Recent events have given rise to a need to complete medical device sterilization using appropriately sized chambers and a minimum of Eto Sterilant Gas in the process. Removal of unnecessary density from the load, and right sizing the load to the chamber are easily accomplished with some rethinking of historical preconditions.

A relatively new approach to meeting these objectives is available through the use of smaller chamber Eto Sterilizers. These sterilizers have been used for years in hospitals to sterilize devices and equipment on demand, and most recently are being used by OEM’s and Contract Service Houses to provide terminally sterilized sterile, disposable medical products. The use of these units is especially beneficial with small to mid-volume products where the sterilization can be performed in-process immediately following creation of the sterile barrier system, as opposed to at finished goods. With only the sterile barrier system and medical product being included in the sterilization cycle, the following benefits result:

  • Loads are a higher density containing only target materials (no folding cartons, IFU’s Corrugated Shippers or Pallets).
  • Cycles are shorter because of the reduced chamber size and focused density.
  • Eto Sterilant Density may be run at a lower level compared to the traditional finished goods sterilization approach.
  • In-process sterilization precludes the need for shipment of “non-sterile product that is labelled as sterile” to and from a contract facility.
  • Improved usage of sterilization capacity.

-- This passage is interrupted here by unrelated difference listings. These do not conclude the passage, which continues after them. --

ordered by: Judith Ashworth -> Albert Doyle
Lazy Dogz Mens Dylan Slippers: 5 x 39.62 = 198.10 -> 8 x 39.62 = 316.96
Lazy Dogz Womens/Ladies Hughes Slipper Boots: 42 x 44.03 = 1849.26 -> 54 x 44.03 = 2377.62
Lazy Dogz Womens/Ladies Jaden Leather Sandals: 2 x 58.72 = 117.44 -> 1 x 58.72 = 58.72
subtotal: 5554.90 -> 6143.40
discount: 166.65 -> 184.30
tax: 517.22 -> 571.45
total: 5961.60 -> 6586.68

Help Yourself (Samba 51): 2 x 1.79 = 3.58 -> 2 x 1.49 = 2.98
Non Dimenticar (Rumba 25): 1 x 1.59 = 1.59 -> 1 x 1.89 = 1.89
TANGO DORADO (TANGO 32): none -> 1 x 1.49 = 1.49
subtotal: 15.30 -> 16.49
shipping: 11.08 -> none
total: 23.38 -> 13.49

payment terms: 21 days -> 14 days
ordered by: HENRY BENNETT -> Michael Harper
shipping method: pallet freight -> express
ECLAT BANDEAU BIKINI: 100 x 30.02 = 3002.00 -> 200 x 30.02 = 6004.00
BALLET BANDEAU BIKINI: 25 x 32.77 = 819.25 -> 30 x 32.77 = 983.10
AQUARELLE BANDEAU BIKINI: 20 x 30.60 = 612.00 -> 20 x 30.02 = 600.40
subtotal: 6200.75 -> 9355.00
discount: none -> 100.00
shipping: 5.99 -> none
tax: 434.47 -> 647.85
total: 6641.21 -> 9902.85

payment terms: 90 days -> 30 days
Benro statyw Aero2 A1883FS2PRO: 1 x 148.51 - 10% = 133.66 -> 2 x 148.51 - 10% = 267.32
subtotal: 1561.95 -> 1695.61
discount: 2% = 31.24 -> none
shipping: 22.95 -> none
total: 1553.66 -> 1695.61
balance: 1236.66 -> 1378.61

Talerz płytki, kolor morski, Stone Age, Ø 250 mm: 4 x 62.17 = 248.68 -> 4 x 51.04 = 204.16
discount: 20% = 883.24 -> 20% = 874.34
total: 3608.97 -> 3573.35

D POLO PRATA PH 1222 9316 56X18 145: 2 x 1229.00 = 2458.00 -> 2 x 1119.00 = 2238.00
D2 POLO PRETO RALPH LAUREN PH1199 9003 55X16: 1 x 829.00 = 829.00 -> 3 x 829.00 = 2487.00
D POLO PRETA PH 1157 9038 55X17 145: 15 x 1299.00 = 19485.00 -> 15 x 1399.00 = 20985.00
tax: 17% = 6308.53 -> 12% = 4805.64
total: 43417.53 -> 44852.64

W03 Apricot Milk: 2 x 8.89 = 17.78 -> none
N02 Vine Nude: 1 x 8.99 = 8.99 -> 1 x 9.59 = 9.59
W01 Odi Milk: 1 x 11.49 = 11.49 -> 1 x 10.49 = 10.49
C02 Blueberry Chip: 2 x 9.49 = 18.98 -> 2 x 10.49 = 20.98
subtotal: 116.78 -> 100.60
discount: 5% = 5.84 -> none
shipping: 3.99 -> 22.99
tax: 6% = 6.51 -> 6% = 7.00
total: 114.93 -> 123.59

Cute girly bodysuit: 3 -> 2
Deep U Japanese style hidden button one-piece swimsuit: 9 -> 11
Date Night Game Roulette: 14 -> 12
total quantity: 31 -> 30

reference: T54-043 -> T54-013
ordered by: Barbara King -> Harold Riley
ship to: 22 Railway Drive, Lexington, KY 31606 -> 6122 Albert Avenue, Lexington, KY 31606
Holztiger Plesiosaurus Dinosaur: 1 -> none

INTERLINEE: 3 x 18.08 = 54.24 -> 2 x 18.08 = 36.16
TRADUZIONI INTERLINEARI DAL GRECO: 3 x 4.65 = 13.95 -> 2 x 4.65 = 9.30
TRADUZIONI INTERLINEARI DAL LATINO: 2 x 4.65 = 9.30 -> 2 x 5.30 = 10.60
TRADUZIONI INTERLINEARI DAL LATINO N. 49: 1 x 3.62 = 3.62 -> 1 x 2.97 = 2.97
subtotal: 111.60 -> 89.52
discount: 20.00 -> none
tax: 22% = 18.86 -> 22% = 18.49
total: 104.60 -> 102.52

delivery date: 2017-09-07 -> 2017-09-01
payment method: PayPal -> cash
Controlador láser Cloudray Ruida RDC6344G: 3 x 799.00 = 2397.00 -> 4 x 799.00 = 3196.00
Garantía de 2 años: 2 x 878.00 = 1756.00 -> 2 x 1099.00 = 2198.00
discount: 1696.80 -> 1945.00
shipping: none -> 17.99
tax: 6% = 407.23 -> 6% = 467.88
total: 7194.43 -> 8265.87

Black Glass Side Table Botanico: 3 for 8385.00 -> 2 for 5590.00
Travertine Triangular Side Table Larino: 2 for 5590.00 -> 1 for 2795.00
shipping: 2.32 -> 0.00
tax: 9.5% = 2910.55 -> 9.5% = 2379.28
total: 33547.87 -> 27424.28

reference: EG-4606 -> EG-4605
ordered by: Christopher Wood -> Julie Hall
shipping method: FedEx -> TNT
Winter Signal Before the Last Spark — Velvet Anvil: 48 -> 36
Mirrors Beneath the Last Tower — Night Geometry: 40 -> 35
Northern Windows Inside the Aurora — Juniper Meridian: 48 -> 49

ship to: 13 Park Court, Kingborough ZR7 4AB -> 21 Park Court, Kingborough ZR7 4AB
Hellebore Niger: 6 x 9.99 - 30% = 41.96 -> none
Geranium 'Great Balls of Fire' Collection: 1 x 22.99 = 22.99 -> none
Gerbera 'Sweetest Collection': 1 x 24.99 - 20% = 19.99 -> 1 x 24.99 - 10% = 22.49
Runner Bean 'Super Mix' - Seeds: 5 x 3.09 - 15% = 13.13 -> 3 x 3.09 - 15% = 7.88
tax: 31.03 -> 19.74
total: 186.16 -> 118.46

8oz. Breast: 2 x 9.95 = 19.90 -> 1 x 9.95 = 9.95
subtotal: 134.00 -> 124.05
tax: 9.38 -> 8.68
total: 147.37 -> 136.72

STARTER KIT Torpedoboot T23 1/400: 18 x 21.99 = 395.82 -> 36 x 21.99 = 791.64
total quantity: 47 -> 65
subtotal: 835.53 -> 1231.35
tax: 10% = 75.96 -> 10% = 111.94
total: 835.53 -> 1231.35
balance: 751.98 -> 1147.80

These small chamber sterilizers may not meet the needs for all products, but definitely offer advantages where product size and volumes avail themselves to the approach. Cycles typically range from 8-12 hours, and can easily be accommodated within a product as an intermediate step prior to secondary packaging. The production planning inclusive of sterilization becomes one focused on internal flow rather than building larger volumes of products to finished goods that are subsequently shipped off site for sterilization processing.

This scenario is especially advantageous in the processing of resorbable polymer products requiring barrier packaging post Eto processing. The “Open Time” between Eto Exposure and creation of the barrier package can be greatly reduced with in-process in-house sterilization compared to remote processing. The scenario also lends itself to the incorporation of past-Eto vacuum drying of the product followed in rapid succession by barrier packaging, an optimal approach to this type of packaging.

This is a different thought process than is typical for Eto Sterilization today, but one that can bring benefits in the capacity constrained Eto Market that we are dealing with today.